Tandis que Nadir* est conduit dans le box des accusés de la 10e chambre correctionnelle du tribunal d’Évry, le juge invite Nora* à s’asseoir sur le banc à proximité de son conseil. Assise dans la salle, une adolescente la soutient du regard. Les faits sont tout récents : ils datent de la veille. Le 4 septembre, aux alentours de minuit, des policiers sont appelés au domicile de Nadir et de son épouse à Athis-Mons pour un différend. Elle est à la fenêtre, lui a essayé d’entrer dans la chambre. À l’intérieur, il y a des débris, des traces de lutte. Nadir est très alcoolisé et on retrouve sur lui un gramme de cocaïne.

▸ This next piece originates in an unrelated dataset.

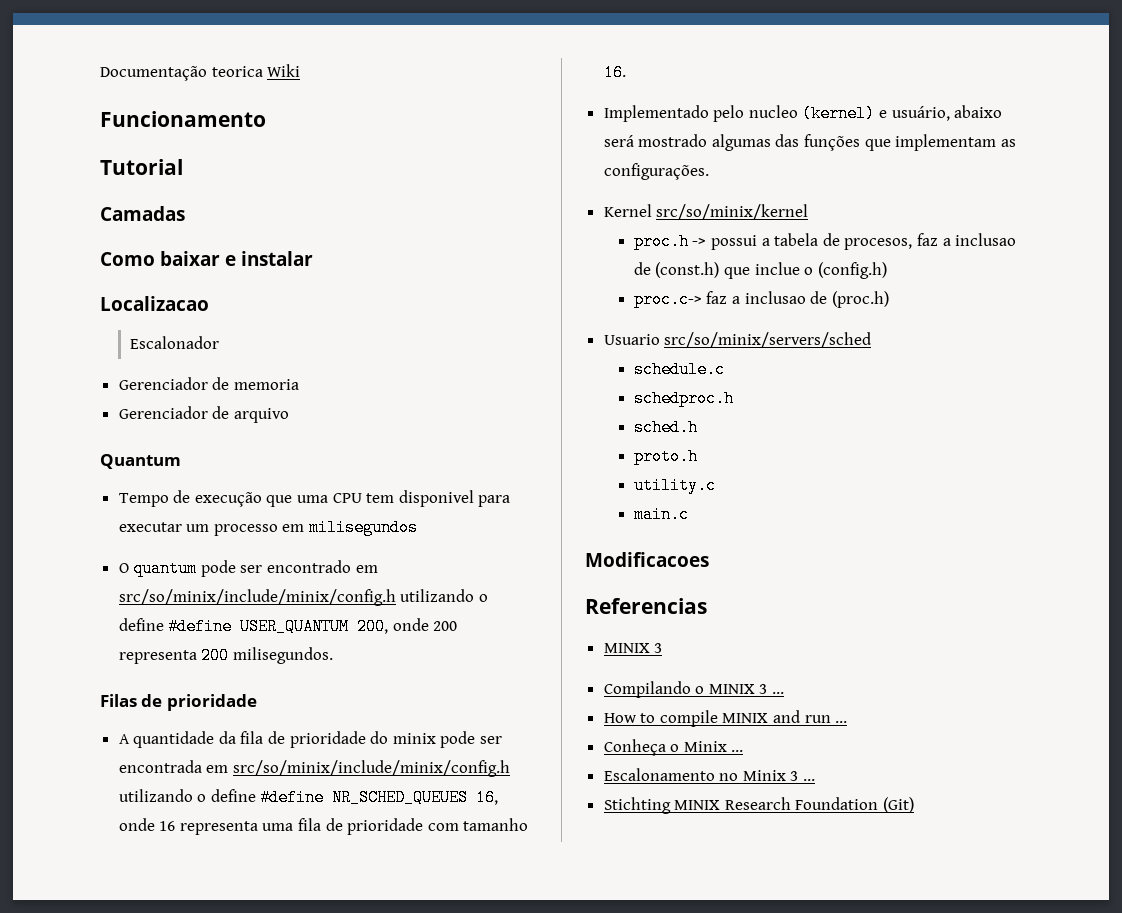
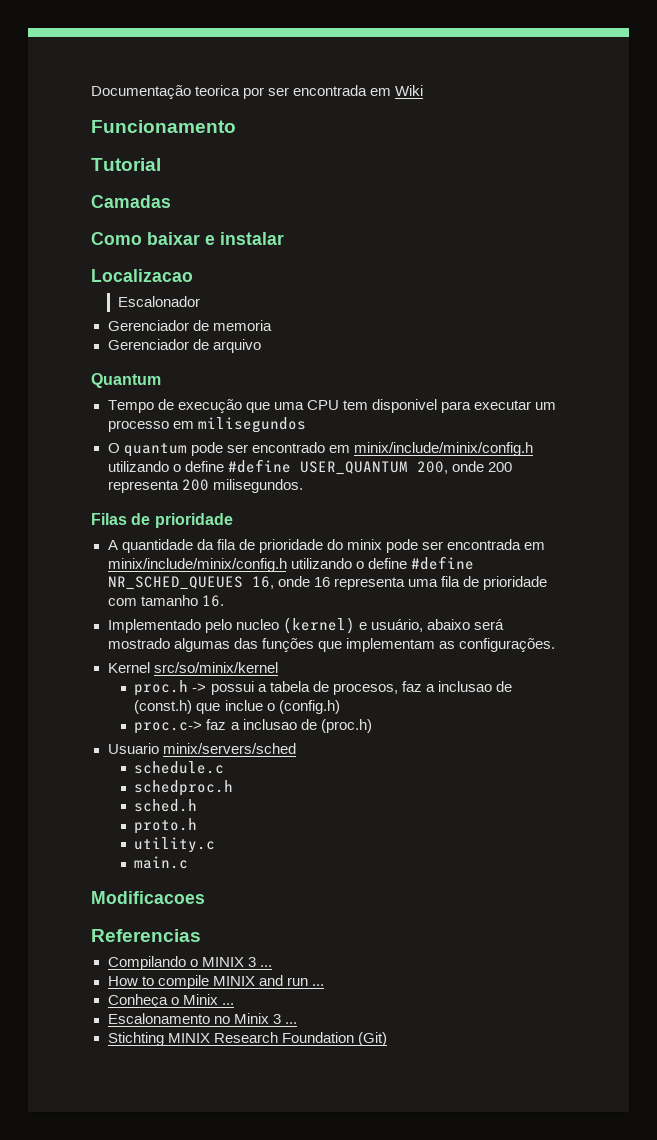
(263, 71) none -> [243,85,392,99] por ser encontrada em
[118,589,396,606] src/so/minix/include/minix/config.h -> [353,442,533,456] minix/include/minix/config.h
[232,760,510,777] src/so/minix/include/minix/config.h -> [107,558,287,572] minix/include/minix/config.h
[664,332,872,348] src/so/minix/servers/sched -> [162,743,296,754] minix/servers/sched
[603,643,663,653] // MINIX 3 -> (201, 935) none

Selon les enfants du couple qui ont été entendus par les policiers, leur père veut rentrer dans la maison pour les voir mais leur mère l’en empêche. Une dispute éclate, il hurle « Ouvre la porte ou je te tue ». Il finit par casser la porte et crie aux enfants « Descendez ou je brûle la maison. »

« C’est des mots qu’on dit, c’est tout. C’est sorti avec les nerfs »

Le prévenu affirme qu’il était enfermé dehors mais reconnaît les menaces de mort et la consommation de stupéfiants. « Je ne pensais pas que ça arriverait jusqu’ici », fait-il penaud. Il semble dépassé, abasourdi que les événements aient pris une telle tournure au point de ne pas bien comprendre ce qu’il fait là. « C’était une dispute normale, y’avait pas de vraies menaces. » Les mots sont sortis « comme ça ».

– « Vous comprenez bien que quand on vous entend dire « je te tue »… », avance le juge.

– « Je pensais pas que j’allais la tuer. »

– « Vous dites qu’elle vous menace aussi ? »

– « C’est des mots qu’on dit, c’est tout. C’est sorti avec les nerfs. »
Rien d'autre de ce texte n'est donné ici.